Guadeloupe. Conférence : les occupations coloniales sur le littoral du Nord Grande-Terre

Archéologue à l’Inrap (Institut national de recherches archéologiques préventives), Thomas Romon interviendra sur les occupations coloniales d’époque moderne découvertes lors de fouilles dans la zone d’Anse-Bertrand.

Le cycle de conférences mis en place par l’Inrap* et le Musarth se poursuit vendredi 16 janvier avec Thomas Romon, archéologue. Il a dirigé de nombreux chantiers archéologiques, en Guadeloupe, depuis la Martinique jusqu’aux Iles du Nord et à la Réunion.

En 2020, Thomas Romon était responsable de l’opération d’archéologie préventive menée sur le projet de ferme éolienne de Mazoulier, à Anse-Bertrand. Cette fouille a permis de documenter les premières installations coloniales, au début du XVIIIe siècle, de ce secteur ultrapériphérique du littoral atlantique du nord de la Grande-Terre et d’en retracer l’histoire jusqu’à nos jours.

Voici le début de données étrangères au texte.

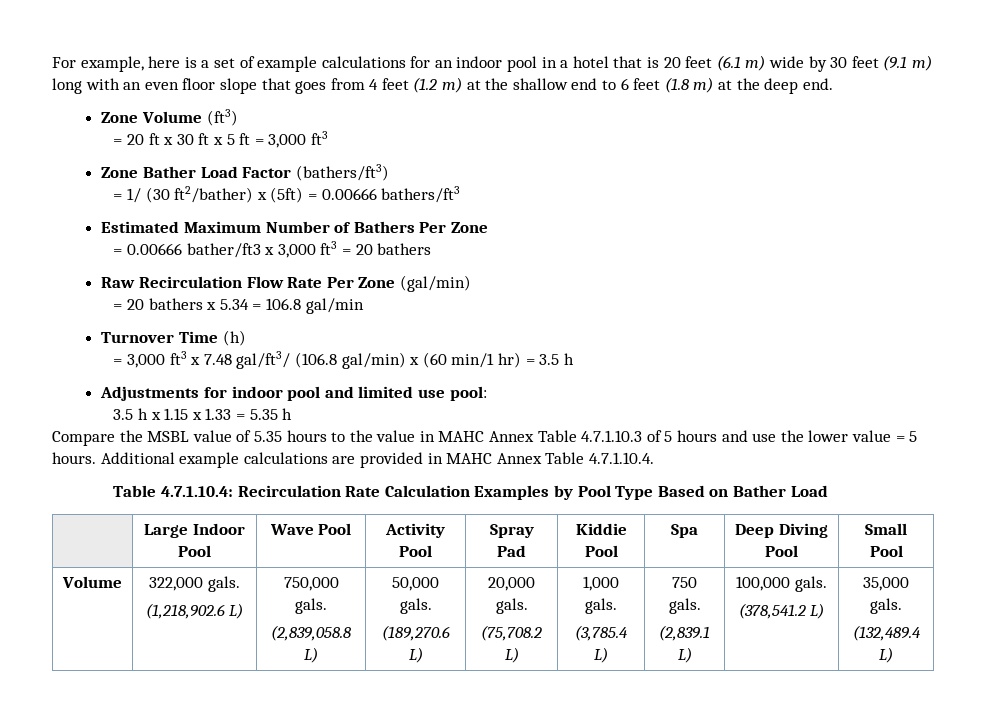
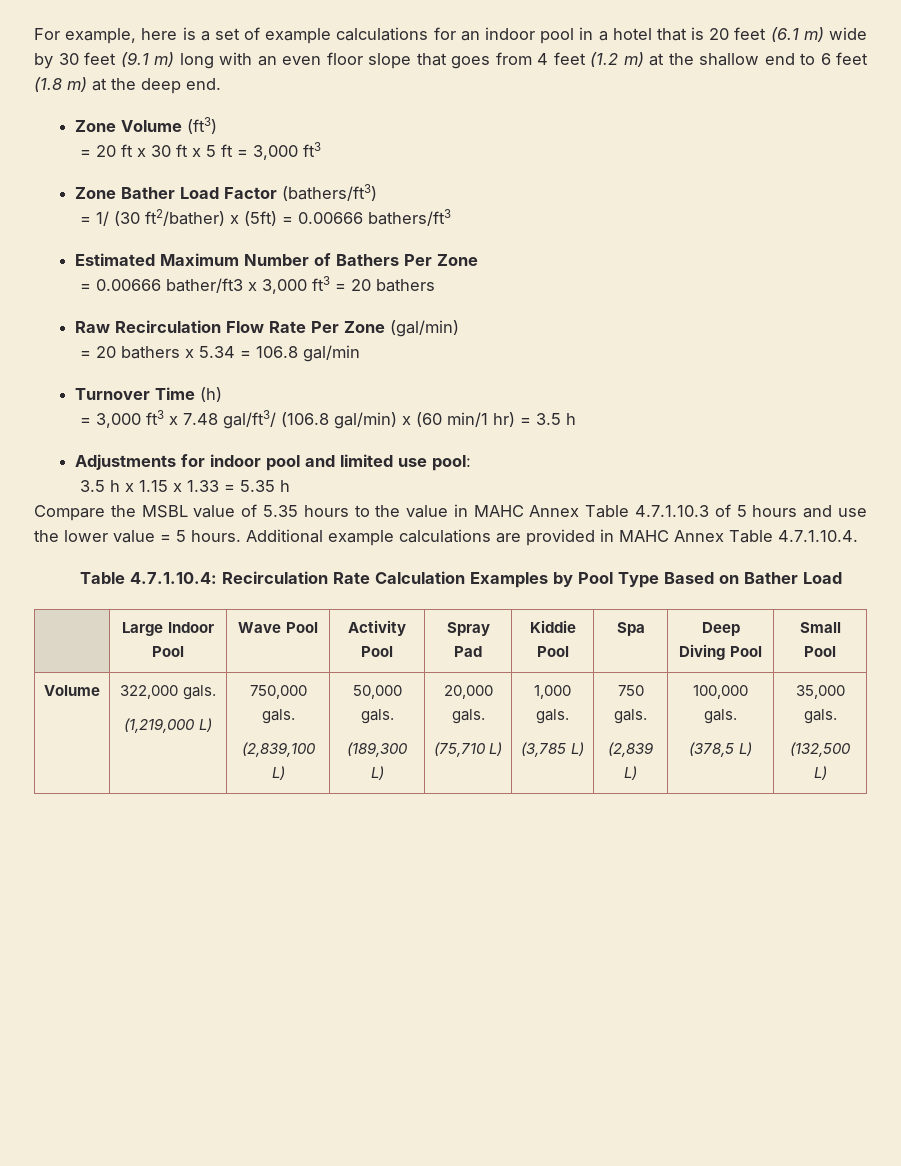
  Volume | 322,000 gals.
- (1,218,902.6 L) | 750,000 gals.
- (2,839,058.8 L) | 50,000 gals.
- (189,270.6 L) | 20,000 gals.
- (75,708.2 L) | 1,000 gals.
- (3,785.4 L) | 750 gals.
- (2,839.1 L) | 100,000 gals.
- (378,541.2 L) | 35,000 gals.
- (132,489.4 L)
+ (1,219,000 L) | 750,000 gals.
+ (2,839,100 L) | 50,000 gals.
+ (189,300 L) | 20,000 gals.
+ (75,710 L) | 1,000 gals.
+ (3,785 L) | 750 gals.
+ (2,839 L) | 100,000 gals.
+ (378,5 L) | 35,000 gals.
+ (132,500 L)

Cultures vivrières, coton, bétail, habitations sucrières…

Constitué des mornes secs et arides de la frange littorale, savanes et halliers voués aux cultures vivrières et au coton, à la production de charbon de bois et à l’élevage, non spéculatif, du gros bétail, cheptel des sucreries, il correspond aux marges des habitations sucreries situées plus à l’ouest dans le bassin cannier.

Les vestiges mis au jour sont des éléments de parcage des bovins et les bâtiments de petites habitations secondaires, possiblement cotonneries, dont le fonctionnement s’arrête au début du XIXe siècle.

Pointe-à-Pitre, 24, rue Peynier, Musarth. Vendredi 16 janvier à 18 h 30.

Inrap : Institut national de recherches archéologiques préventives.